Por: Nataly Carrasco Vaca
La Iglesia es la comunidad de quienes creen y hacen carne el evangelio, incorporados por el bautismo al cuerpo de Cristo, se reúnen en la Eucaristía y expresan su fe mediante el testimonio, las obras y el servicio por y con amor a los demás. Este ha sido, y continúa siendo, el pilar fundamental del Centro de Promoción del Laicado ‘Ricardo Bacherer’ (CEPROLAI). Al celebrar sus 46 años de trayectoria, la institución reafirma su caminar en espíritu sinodal, afianzada en su compromiso con la Iglesia y consciente de su corresponsabilidad.
Este arduo caminar ha marcado la historia del laicado en Bolivia. Como maestra de vida, la historia nos revela el paso de entusiastas sacerdotes y laicos que trabajaron en comunión y fraternidad: figuras como Fernando Aguirre, Marta Urioste Aguirre, Teresa Rosazza, Jaime Virreyra, Enrique Ipiña y Esperanza Górriz. Con su compromiso, conocimiento y entrega, ellos trazaron la senda para la construcción del Reino de Dios en nuestra Iglesia y sociedad.
Esta cadena testimonial de evangelización que corre el riesgo de perderse en las arenas del tiempo nos permite recibir el mensaje de salvación y replicarlo dejando que los demás también puedan plasmar sus huellas en este caminar del laicado.
Durante la primera etapa, recuerda el Dr. Fernando Aguirre, CEPROLAI nació el 6 de abril de 1980 con el apoyo de la jerarquía paceña, en ese entonces, el Arzobispo, Mons. Jorge Manrique, y el Obispo Auxiliar, Mons. Julio Terrazas. Destacaron iniciativas como la continua formación de los laicos en el área de Teología y Biblia, la instauración de los Talleres de Análisis de la Realidad y el Programa de Inmersión y Diálogo, que permitieron bajar de la teoría a la realidad.
Por otra parte, la segunda etapa contempla, la nueva época de CEPROLAI que responde a las necesidades de una realidad que parte de los signos de los tiempos en la llamada “sociedad líquida” donde todo está desestabilizado y se ve una evidente pérdida de valores en una humanidad terriblemente polarizada.

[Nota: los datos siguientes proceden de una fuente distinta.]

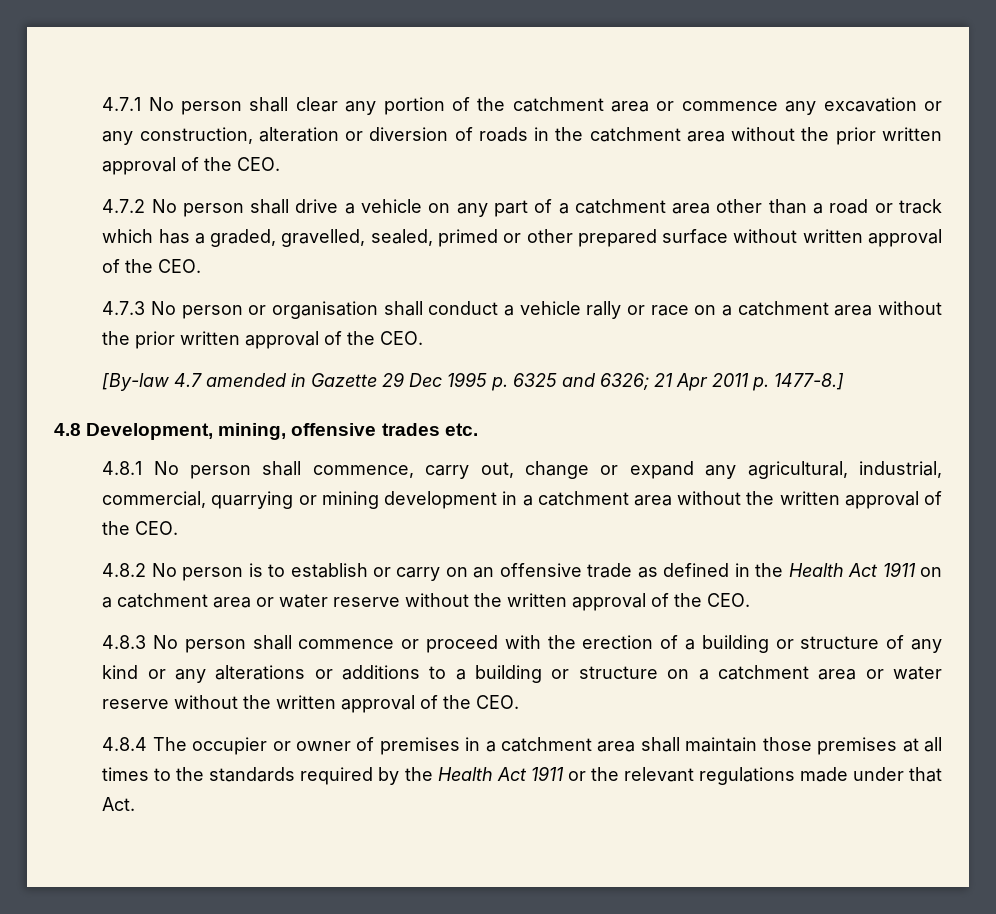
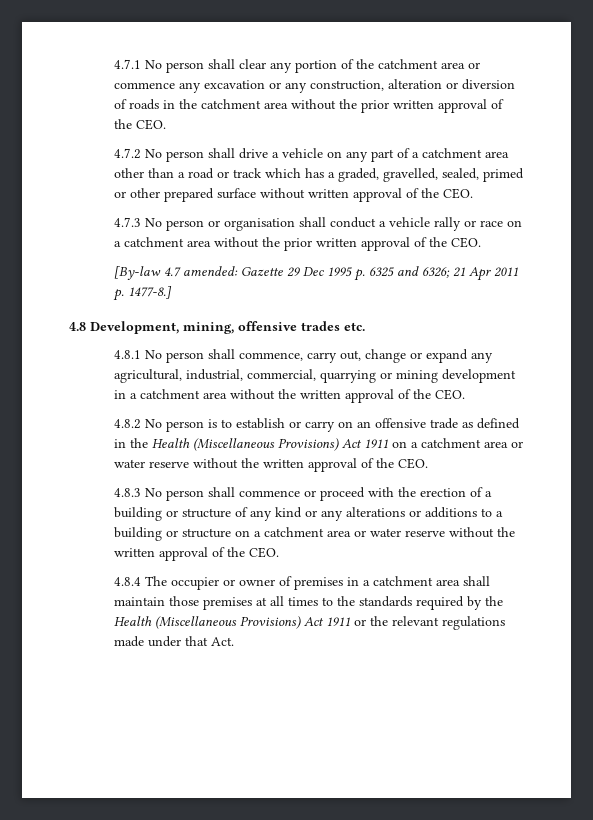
- [By-law 4.7 amended in Gazette 29 Dec 1995 p. 6325 and 6326; 21 Apr 2011 p. 1477-8.]
+ [By-law 4.7 amended: Gazette 29 Dec 1995 p. 6325 and 6326; 21 Apr 2011 p. 1477-8.]
- 4.8.2 No person is to establish or carry on an offensive trade as defined in the Health Act 1911 on a catchment area or water reserve without the written approval of the CEO.
+ 4.8.2 No person is to establish or carry on an offensive trade as defined in the Health (Miscellaneous Provisions) Act 1911 on a catchment area or water reserve without the written approval of the CEO.
- 4.8.4 The occupier or owner of premises in a catchment area shall maintain those premises at all times to the standards required by the Health Act 1911 or the relevant regulations made under that Act.
+ 4.8.4 The occupier or owner of premises in a catchment area shall maintain those premises at all times to the standards required by the Health (Miscellaneous Provisions) Act 1911 or the relevant regulations made under that Act.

Con 46 años de trayectoria, CEPROLAI se ha consolidado como un referente de servicio en Bolivia. Un hito reciente de su labor es su papel estratégico en el Sínodo Diocesano de La Paz iniciado en 2022. Desde 2022, la institución ha fortalecido su compromiso con la Iglesia paceña mediante el apoyo en la coordinación del Sínodo Diocesano. En este proceso, ha liderado la creación de materiales, el apoyo logístico y la sistematización de las etapas concluidas: el Año Introductorio, el Año de Formación y el Año de la Espiritualidad. Actualmente, se prepara para la fase final de las Grandes Asambleas, que sentarán las bases documentales para el caminar eclesial de la próxima década.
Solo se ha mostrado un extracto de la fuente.